Search the material below for lines containing the string "true", and copy every one you find.

━━━━

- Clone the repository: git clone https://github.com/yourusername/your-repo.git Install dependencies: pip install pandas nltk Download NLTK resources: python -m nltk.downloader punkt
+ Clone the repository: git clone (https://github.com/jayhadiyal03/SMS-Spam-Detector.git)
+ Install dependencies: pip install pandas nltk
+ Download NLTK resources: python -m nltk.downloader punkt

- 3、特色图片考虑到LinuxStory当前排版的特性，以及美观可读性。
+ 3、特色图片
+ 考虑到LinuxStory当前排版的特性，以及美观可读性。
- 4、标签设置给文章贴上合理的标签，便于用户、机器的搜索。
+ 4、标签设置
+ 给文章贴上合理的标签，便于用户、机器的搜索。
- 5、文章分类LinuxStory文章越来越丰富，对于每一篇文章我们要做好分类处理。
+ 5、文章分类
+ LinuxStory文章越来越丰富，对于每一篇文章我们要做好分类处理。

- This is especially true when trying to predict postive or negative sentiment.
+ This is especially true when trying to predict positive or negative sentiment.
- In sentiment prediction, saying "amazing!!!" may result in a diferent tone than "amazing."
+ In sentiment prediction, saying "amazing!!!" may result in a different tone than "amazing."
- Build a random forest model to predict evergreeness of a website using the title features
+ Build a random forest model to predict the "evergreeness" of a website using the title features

━━━━

## Response
- This is especially true when trying to predict postive or negative sentiment.
+ This is especially true when trying to predict positive or negative sentiment.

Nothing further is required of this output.